Siwat Sirichai a1f797f564 feat: add HTTP API for image retrieval from camera; implement endpoint for accessing latest image frames

2025-07-15 00:18:28 +07:00

14 KiB

Raw Permalink Blame History

Worker Communication Protocol

This document outlines the WebSocket-based communication protocol between the CMS backend and a detector worker. As a worker developer, your primary responsibility is to implement a WebSocket server that adheres to this protocol.

1. Connection

The worker must run a WebSocket server, preferably on port 8000. The backend system, which is managed by a container orchestration service, will automatically discover and establish a WebSocket connection to your worker.

Upon a successful connection from the backend, you should begin sending stateReport messages as heartbeats.

2. Communication Overview

Communication is bidirectional and asynchronous. All messages are JSON objects with a type field that indicates the message's purpose, and an optional payload field containing the data.
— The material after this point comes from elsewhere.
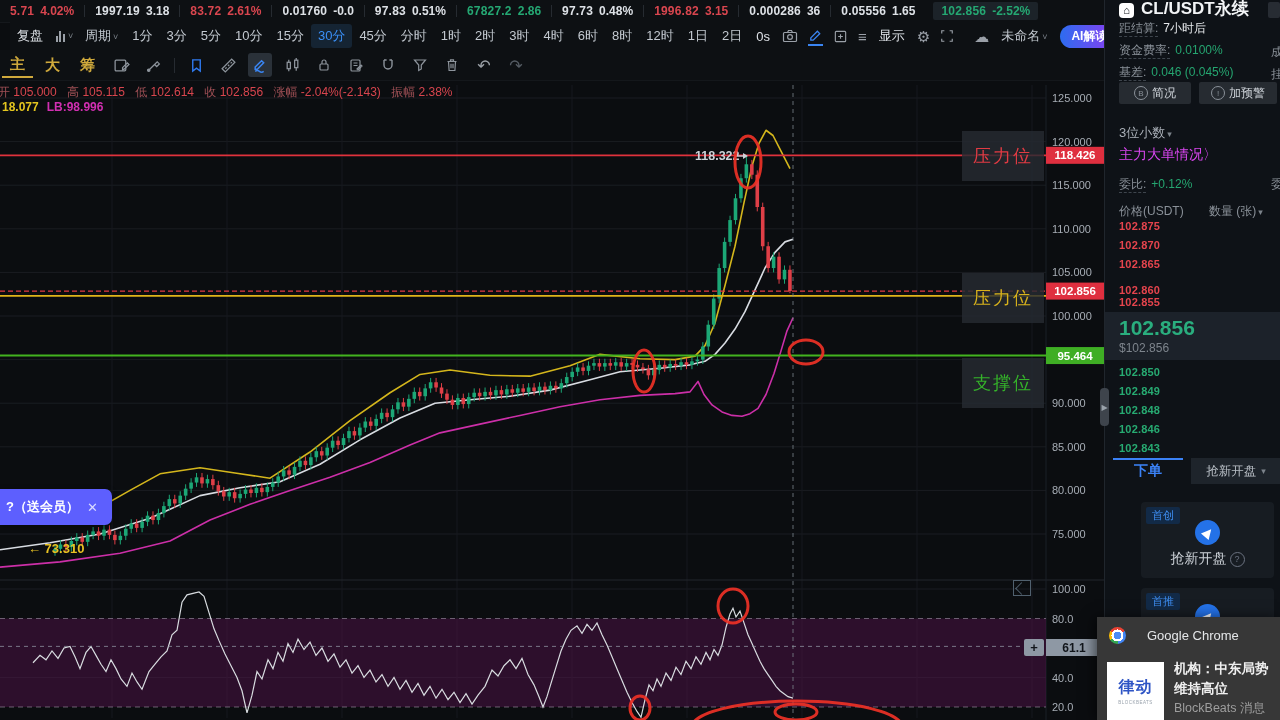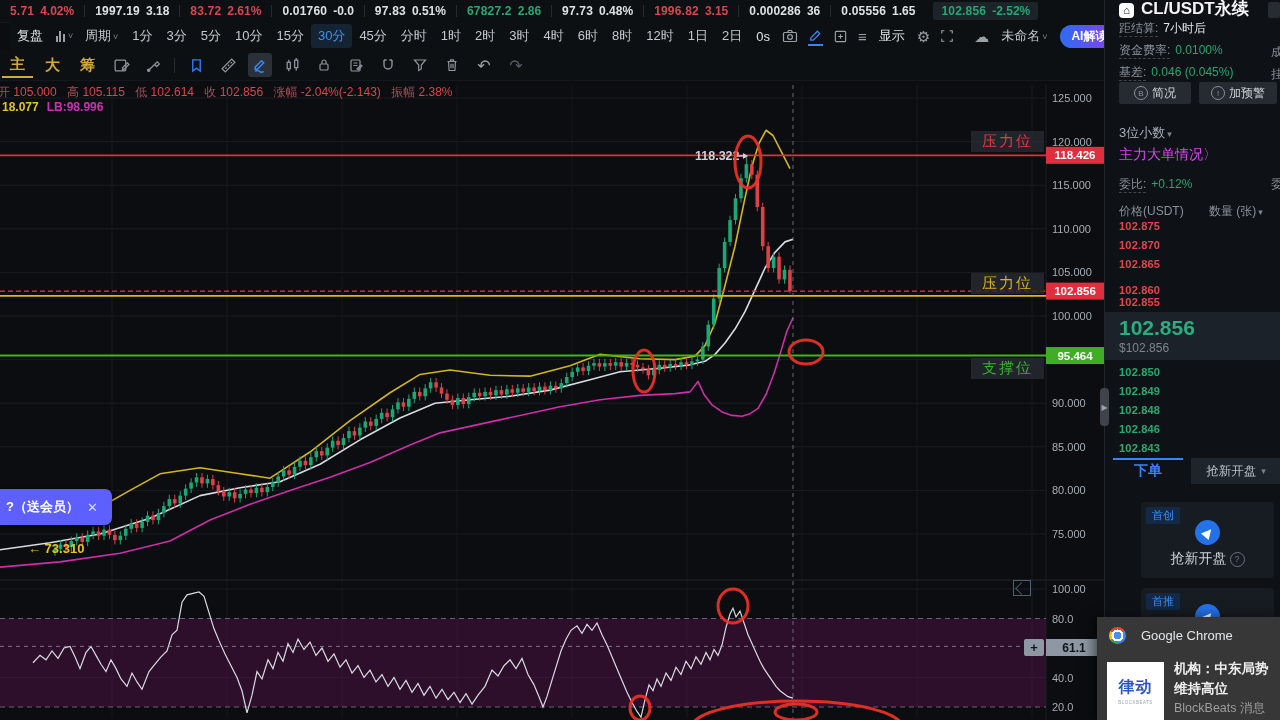"压力位" .lvl-label { font-size: 15px -> 18px; padding: 1px 11px -> 13px 11px }
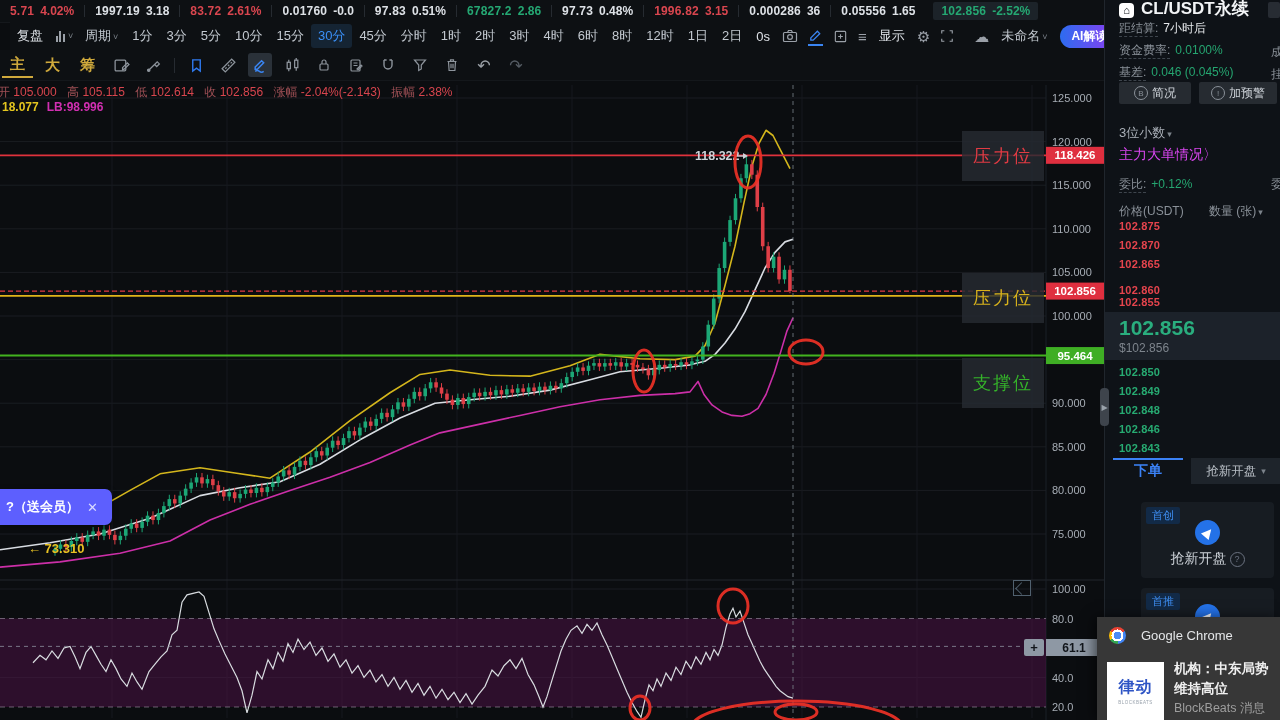"Google Chrome" #notif-head { gap: 15px -> 21px }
Worker -> Backend: You will send messages to the backend to report status, forward detection events, or request changes to session data.
Backend -> Worker: The backend will send commands to you to manage camera subscriptions.

3. Dynamic Configuration via MPTA File

To enable modularity and dynamic configuration, the backend will send you a URL to a .mpta file when it issues a subscribe command. This file is a renamed .zip archive that contains everything your worker needs to perform its task.

Your worker is responsible for:

Fetching this file from the provided URL.
Extracting its contents.
Interpreting the contents to configure its internal pipeline.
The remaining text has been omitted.